Newcomb II: Newer and Comb-ier
So, you’re walking along and a giant Greek letter appears. It snaps its serifs, and two boxes materialize before you with a puff of reality-defying smoke. The one on your left is clear as a blue sky and crammed full of cash. The one on your right is featureless and perfectly opaque.
“I’ve heard of you! You’re Omega. In the ’60s, you were flying around giving everyone money! I’ve thought about this and decided I would probably one-box. Although now that I’m here, a guaranteed pile of money sure looks nice...” You’re delighted by your good fortune, but indecision paralyzes you. You lean rightward, then glance back at the tempting transparent box.
“Whoa there, cowboy. If what you’ve just told me is true, your big payday in the right box is as empty as a politician’s promise.”

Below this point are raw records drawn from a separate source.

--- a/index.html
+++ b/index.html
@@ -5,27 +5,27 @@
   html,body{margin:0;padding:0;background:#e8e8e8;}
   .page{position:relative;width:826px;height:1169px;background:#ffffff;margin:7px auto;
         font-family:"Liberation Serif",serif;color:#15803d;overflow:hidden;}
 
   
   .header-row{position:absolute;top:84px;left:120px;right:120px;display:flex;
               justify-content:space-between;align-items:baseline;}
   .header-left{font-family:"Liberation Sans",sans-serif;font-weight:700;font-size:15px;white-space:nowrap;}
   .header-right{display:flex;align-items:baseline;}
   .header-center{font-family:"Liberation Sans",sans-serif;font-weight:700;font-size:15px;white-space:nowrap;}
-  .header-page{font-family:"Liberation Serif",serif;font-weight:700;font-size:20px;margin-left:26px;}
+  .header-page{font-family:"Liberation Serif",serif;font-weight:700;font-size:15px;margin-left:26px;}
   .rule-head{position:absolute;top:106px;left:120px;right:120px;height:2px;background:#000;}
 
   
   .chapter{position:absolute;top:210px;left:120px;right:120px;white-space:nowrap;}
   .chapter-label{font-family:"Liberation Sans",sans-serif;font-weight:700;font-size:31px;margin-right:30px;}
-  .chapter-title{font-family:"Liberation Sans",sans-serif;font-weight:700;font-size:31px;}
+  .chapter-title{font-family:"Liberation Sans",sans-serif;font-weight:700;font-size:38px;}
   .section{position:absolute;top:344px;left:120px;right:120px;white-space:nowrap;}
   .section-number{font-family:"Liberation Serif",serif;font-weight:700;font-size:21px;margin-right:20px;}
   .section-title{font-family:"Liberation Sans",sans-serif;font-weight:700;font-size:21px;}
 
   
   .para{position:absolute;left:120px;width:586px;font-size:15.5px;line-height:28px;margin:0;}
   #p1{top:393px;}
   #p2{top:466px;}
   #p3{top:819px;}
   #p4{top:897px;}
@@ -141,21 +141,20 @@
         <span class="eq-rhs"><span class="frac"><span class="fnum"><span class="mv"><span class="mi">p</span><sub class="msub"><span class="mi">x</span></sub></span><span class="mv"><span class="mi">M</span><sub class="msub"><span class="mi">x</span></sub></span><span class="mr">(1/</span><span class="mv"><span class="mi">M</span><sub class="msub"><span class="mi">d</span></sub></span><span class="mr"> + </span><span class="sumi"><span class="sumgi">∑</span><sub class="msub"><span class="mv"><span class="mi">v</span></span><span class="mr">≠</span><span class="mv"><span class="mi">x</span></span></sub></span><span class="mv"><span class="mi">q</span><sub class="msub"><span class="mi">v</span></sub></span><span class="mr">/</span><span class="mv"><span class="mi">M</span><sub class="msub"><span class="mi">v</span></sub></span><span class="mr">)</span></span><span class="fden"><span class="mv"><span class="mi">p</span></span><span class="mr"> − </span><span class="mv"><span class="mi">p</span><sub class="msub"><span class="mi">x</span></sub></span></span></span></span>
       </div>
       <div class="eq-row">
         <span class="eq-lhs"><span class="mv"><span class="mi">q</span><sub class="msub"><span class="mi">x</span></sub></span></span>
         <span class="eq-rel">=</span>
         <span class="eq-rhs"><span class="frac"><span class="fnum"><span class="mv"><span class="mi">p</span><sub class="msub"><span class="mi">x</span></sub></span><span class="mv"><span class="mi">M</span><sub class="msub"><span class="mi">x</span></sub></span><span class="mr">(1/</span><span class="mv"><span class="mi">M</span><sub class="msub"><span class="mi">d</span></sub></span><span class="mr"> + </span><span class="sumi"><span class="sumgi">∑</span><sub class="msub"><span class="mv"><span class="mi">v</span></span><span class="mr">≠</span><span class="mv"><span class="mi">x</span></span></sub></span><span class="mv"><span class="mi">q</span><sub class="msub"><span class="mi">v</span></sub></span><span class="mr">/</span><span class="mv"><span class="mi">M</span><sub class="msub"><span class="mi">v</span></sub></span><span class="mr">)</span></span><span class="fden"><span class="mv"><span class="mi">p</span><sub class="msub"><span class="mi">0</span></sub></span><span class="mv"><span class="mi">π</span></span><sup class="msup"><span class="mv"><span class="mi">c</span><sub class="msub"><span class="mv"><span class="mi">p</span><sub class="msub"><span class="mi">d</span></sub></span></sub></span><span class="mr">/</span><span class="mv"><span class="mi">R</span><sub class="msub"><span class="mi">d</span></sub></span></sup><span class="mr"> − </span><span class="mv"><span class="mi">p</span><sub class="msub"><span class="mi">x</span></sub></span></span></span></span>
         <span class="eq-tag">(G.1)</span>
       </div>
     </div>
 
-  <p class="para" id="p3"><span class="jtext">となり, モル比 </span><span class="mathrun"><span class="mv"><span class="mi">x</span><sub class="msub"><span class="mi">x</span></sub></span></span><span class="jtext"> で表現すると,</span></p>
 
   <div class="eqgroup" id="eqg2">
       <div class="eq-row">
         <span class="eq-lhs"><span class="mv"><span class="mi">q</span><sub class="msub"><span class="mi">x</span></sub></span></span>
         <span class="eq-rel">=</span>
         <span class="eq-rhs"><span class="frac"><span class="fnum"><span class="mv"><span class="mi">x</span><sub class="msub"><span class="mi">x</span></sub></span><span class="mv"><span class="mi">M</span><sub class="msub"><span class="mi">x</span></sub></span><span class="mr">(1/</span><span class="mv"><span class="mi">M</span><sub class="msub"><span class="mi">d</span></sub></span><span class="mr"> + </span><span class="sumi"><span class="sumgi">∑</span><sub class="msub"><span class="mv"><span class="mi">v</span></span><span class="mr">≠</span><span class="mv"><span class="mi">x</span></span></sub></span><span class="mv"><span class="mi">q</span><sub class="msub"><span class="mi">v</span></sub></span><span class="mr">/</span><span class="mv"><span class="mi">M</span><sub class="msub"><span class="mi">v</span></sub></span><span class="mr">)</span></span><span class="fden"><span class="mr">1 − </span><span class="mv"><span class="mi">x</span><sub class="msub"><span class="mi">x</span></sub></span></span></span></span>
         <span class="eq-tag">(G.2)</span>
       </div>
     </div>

Your step halts. “Hold on. I thought this worked like...you stuff the right box with bills if, and only if, you predicted I’d pick that one alone.”

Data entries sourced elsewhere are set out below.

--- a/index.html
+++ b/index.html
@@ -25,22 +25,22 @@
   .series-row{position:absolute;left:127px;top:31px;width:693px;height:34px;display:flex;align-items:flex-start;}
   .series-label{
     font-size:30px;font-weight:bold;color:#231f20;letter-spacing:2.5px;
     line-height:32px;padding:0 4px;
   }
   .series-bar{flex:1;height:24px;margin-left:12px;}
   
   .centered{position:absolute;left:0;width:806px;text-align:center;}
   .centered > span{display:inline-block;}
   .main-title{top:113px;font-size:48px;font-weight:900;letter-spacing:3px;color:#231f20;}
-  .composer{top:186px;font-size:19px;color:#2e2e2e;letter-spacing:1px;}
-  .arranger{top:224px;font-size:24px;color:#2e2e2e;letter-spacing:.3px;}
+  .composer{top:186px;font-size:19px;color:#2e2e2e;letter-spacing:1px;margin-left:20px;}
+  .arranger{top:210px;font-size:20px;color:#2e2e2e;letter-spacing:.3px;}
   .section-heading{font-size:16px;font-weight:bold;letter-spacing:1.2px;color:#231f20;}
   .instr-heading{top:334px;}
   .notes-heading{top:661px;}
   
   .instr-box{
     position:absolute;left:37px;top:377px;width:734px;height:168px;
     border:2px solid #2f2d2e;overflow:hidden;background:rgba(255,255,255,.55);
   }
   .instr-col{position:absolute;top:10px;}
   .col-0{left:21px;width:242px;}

“I used to, sure. For a solid year, I was handing out cash like Halloween candy, about 3000 times a day. Got a good chunk of data, and then, yawn, it got boring.”
You frown. “Wait, what do you mean it got boring? Aren’t you a super-intelligence? Wasn’t it boringly predictable from the beginning? I heard you were right every time.”

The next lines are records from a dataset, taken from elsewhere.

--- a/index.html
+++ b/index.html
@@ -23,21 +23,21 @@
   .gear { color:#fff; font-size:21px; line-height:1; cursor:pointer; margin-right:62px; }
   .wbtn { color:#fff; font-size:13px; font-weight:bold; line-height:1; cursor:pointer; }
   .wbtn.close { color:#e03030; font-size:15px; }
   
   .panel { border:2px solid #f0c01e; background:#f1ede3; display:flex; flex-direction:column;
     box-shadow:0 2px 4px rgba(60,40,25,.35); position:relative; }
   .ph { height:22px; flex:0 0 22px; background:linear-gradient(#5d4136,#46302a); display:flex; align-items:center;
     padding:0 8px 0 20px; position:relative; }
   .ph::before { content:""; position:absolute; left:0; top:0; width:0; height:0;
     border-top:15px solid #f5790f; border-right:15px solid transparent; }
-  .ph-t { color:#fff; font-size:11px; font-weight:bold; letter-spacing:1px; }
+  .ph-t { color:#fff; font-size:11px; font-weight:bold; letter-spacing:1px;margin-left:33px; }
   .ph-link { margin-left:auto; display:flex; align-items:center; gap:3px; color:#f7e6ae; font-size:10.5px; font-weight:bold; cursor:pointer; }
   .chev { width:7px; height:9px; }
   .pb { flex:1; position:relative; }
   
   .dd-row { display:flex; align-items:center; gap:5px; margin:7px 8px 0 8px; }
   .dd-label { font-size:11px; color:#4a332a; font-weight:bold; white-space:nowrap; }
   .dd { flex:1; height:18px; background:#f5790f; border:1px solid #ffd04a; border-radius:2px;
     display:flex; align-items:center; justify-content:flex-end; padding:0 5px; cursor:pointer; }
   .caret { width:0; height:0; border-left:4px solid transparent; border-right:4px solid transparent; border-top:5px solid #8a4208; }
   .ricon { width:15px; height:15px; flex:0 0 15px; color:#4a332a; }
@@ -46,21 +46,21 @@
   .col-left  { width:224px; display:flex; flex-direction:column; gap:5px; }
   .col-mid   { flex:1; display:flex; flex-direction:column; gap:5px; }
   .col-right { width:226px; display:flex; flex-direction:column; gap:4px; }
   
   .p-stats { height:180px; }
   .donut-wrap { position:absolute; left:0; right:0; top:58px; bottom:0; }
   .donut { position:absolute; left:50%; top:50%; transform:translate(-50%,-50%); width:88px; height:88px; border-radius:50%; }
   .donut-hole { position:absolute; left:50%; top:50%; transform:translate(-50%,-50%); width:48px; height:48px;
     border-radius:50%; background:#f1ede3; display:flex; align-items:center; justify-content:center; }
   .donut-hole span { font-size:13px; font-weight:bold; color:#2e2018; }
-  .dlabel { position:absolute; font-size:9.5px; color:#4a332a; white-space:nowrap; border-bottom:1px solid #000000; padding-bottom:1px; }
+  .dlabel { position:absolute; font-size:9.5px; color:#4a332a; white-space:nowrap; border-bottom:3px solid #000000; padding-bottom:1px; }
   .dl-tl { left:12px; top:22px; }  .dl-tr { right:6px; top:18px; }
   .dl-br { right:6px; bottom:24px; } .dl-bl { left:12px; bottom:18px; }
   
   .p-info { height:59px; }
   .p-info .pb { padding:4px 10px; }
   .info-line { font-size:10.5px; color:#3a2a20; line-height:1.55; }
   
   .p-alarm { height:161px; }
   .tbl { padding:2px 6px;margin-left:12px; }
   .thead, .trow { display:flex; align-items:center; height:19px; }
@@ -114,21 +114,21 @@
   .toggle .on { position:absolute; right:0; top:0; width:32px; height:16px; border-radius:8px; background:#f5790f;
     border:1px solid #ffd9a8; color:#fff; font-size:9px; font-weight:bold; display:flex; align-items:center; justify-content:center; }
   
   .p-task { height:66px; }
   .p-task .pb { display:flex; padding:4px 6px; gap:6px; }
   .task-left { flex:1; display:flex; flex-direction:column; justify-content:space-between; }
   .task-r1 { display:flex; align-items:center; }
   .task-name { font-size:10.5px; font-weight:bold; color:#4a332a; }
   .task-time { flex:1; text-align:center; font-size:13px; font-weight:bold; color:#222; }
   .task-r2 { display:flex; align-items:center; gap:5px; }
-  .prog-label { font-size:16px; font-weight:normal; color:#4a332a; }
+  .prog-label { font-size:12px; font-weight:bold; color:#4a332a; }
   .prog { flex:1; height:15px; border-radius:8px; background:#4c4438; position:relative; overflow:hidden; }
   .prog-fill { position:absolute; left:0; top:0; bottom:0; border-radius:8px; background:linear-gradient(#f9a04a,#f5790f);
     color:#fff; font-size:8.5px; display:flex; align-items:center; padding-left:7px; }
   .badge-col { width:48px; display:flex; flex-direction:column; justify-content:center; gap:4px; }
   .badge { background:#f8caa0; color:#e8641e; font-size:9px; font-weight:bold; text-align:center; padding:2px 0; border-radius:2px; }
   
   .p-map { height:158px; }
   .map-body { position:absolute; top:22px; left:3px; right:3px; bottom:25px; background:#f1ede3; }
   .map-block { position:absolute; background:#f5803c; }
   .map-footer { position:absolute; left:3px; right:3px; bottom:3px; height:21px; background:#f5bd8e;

“Well, predicting whether people will one-box or two-box is a no-brainer. Their emotional aftermath? Just as easy to guess. Lots of jolly one-boxers, plenty of grumpy two-boxers, and a sprinkle of joyous two-boxers. All too predictable. But boy, the mental gymnastics and philosophical essays people churned out? That was the real popcorn material. Some believed I was simply rewarding a form of irrationality, while others argued that whatever I rewarded was, by definition, rational..”
Your frown deepens. “Well, which is it? Is it more rational to one-box or to two-box?”
“”LOL, no idea, dude. I don’t really have a concept of ‘rational’ or ‘irrational’. I just play my games, watch the fallout, and enjoy the show. It’s like you watching ripples in a pond. And right now, my current kick is to present you with a choice. The right box? As empty as a deserted ghost town. But this time, I’ve tossed in a new twist: do anything different from what you’d do in the classic Newcomb problem, and poof, you’re gone, dead, an ex-parrot. After a year of this, I’ll have my happy two-boxers, and my not-so-happy one-boxers. But what will really make my millennia will be the unhappy two-boxers and the ecstatic one-boxers. Which one will you be?”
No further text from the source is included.